Today, I did a hybrid pt with a client, who has trouble hinging and often experiences low back pain. I provided him some guidance specific to his issues and provided some daily homework. Then we talked for 20 minutes about his medical supplies company—how he is doing all he can to keep his sales revenue going and his 20 employees employed. At the end of the call, he told me he knew his membership was due at the end of this month and to bill him for another 12 months up front, meaning $3,000 for his hybrid membership with a once-every-six week personal training session, which we have seamlessly moved to an online platform.
After a month of Zoom calls, I have realized the logistics of how we deliver our service has changed, but the relationship, and the value our coaches provide to our clients, has remained the same.

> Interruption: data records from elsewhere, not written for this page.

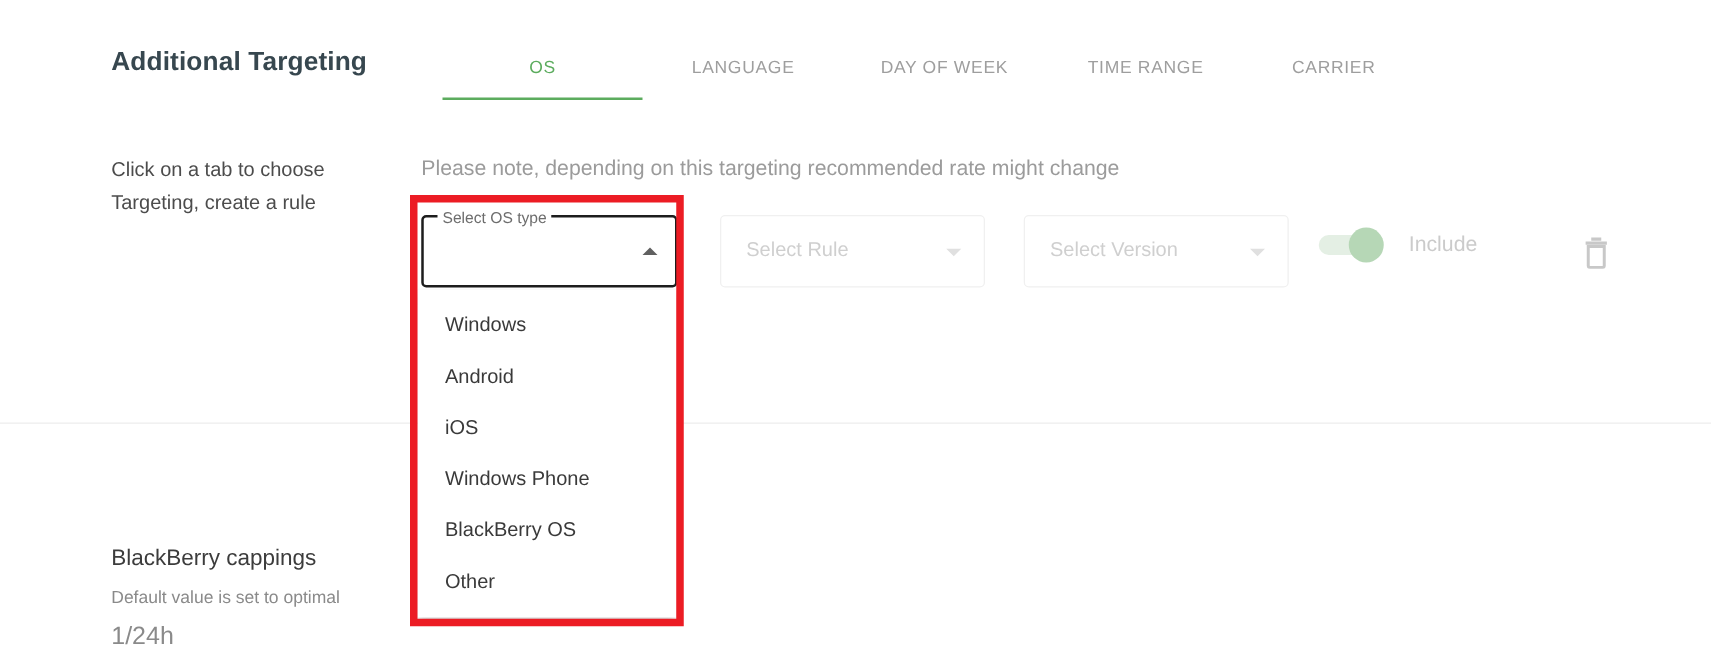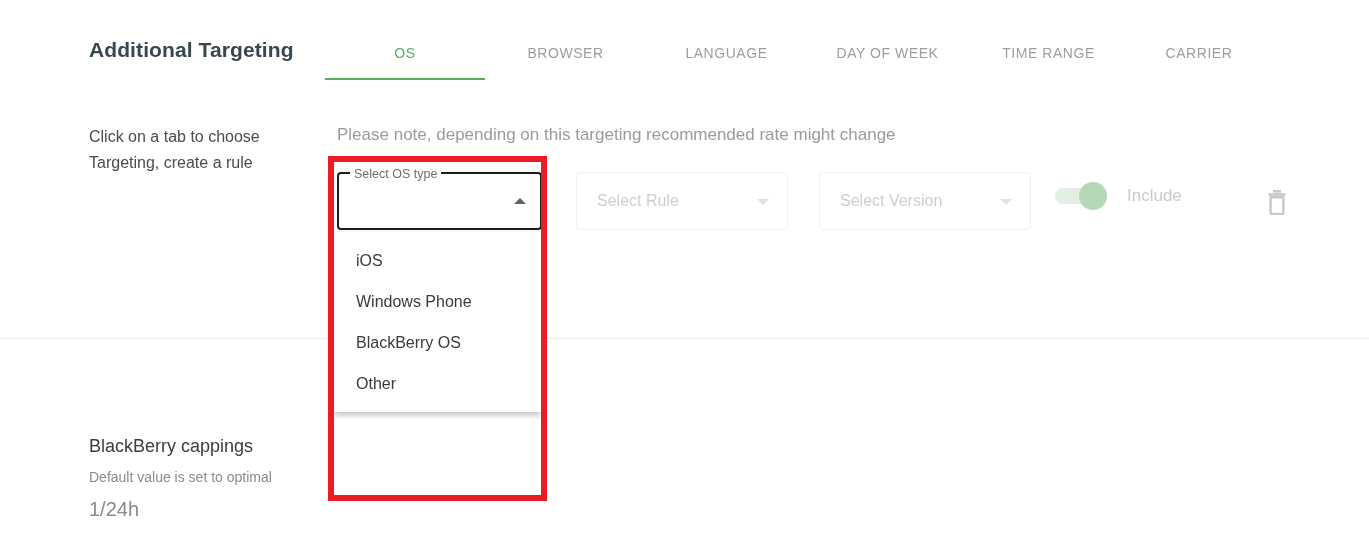--- a/index.html
+++ b/index.html
@@ -27,21 +27,21 @@
     color: #37474f;
     letter-spacing: 0.1px;
     white-space: nowrap;
   }
   #targeting-title { left: 89px; top: 38px; }
   #cappings-title  { left: 89px; top: 373px; }
 
   
   .tabs {
     position: absolute;
-    left: 325px;
+    left: 354px;
     top: 34px;
     height: 46px;
     display: flex;
     align-items: flex-start;
   }
   .tab {
     position: relative;
     height: 46px;
     display: flex;
     align-items: flex-start;
@@ -296,21 +296,20 @@
 </style>
 </head>
 <body>
 
 <div id="root">
 
   <div id="targeting-title" class="section-title">Additional Targeting</div>
 
   <div class="tabs">
     <button id="tab-os" class="tab active">OS</button>
-    <button id="tab-browser" class="tab">BROWSER</button>
     <button id="tab-language" class="tab">LANGUAGE</button>
     <button id="tab-dayofweek" class="tab">DAY OF WEEK</button>
     <button id="tab-timerange" class="tab">TIME RANGE</button>
     <button id="tab-carrier" class="tab">CARRIER</button>
   </div>
 
   <div id="helper-text">Click on a tab to choose Targeting, create a rule</div>
 
   <div id="note-text">Please note, depending on this targeting recommended rate might change</div>
 
@@ -343,20 +342,22 @@
     <span id="delete-rule">
       <svg viewBox="0 0 24 26" width="24" height="26" aria-hidden="true">
         <rect x="8" y="1" width="8" height="2.6" fill="#c8c8c8"></rect>
         <rect x="3.5" y="4.2" width="17" height="2.6" fill="#c8c8c8"></rect>
         <path d="M5.6 8.2 h12.8 v15.2 a1.6 1.6 0 0 1 -1.6 1.6 H7.2 a1.6 1.6 0 0 1 -1.6 -1.6 Z" fill="none" stroke="#c8c8c8" stroke-width="2.4"></path>
       </svg>
     </span>
   </div>
 
   <div id="os-dropdown">
+    <div class="dd-option">Windows</div>
+    <div class="dd-option">Android</div>
     <div class="dd-option">iOS</div>
     <div class="dd-option">Windows Phone</div>
     <div class="dd-option">BlackBerry OS</div>
     <div class="dd-option">Other</div>
   </div>
 
   <div id="annotation-box"></div>
 
   <div id="divider"></div>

MadLab Gyms after five weeks
Revenue over time since C-Day: While there was an initial dip just after C-Day (the day we closed our doors), it has been climbing back each week getting closer and closer to pre-COVID-19 levels
Long-time coach at 7 Mile Strength and Fitness in Grand Cayman, Cayman Islands Chris Spigner had 70 clients when their gym closed in March. Since then, he has only had two people go on hold, one of whom returned home to South Africa to look after his mother, Spigner reported.
# of clients over time since C-Day: Same trajectory as revenue.
This graph shows coach pay over time. After C-Day, it dipped, but has been ramping back up in weeks four and five to closer to the professional wage they were making prior to COVID-19.
The top coach at MadLab School of Fitness in Vancouver, B.C., for example, earned a little over $9,000 in March, dipped to $6,500 in April and is projected to climb higher in May.
This graph shows the number of hours our coaches have had to work in the last five weeks. While there was an initial increase as we scrambled to reach out to each client, change programming, brainstorm creative solutions etc, hours have since normalized and are beginning to ramp up as we begin generating new sources of revenue in the online setting.
While keeping our businesses going during this pandemic is still utmost on most of our minds, we need to also consider how we’re going to come out of this disaster.
The future of fitness
Three billion people around the world are overweight or obese. $2.5 trillion is spent annually on diabetes treatments.
A professional coach and the professional gym have the opportunity to fix this. By forming relationships with endocrinologists, neurologists, orthopedic surgeons and other health professionals, we can start bridging the gap between medicine and the gym.
More importantly, we need professional coaches to change the current reactive medical model into a preventative model that helps people regain their health, put their diabetes into remission, fix their chronic back pain etc.
As we say, an endocrinologist isn’t going to refer a diabetes patient to the group exercise facility down the street. A physiotherapist isn’t going to refer a hip replacement patient to the Orange Theory. But, an orthopaedic surgeon will refer a post-op client to a professional coach they know and trust and have a relationship with.
That’s the opportunity we have in front of us.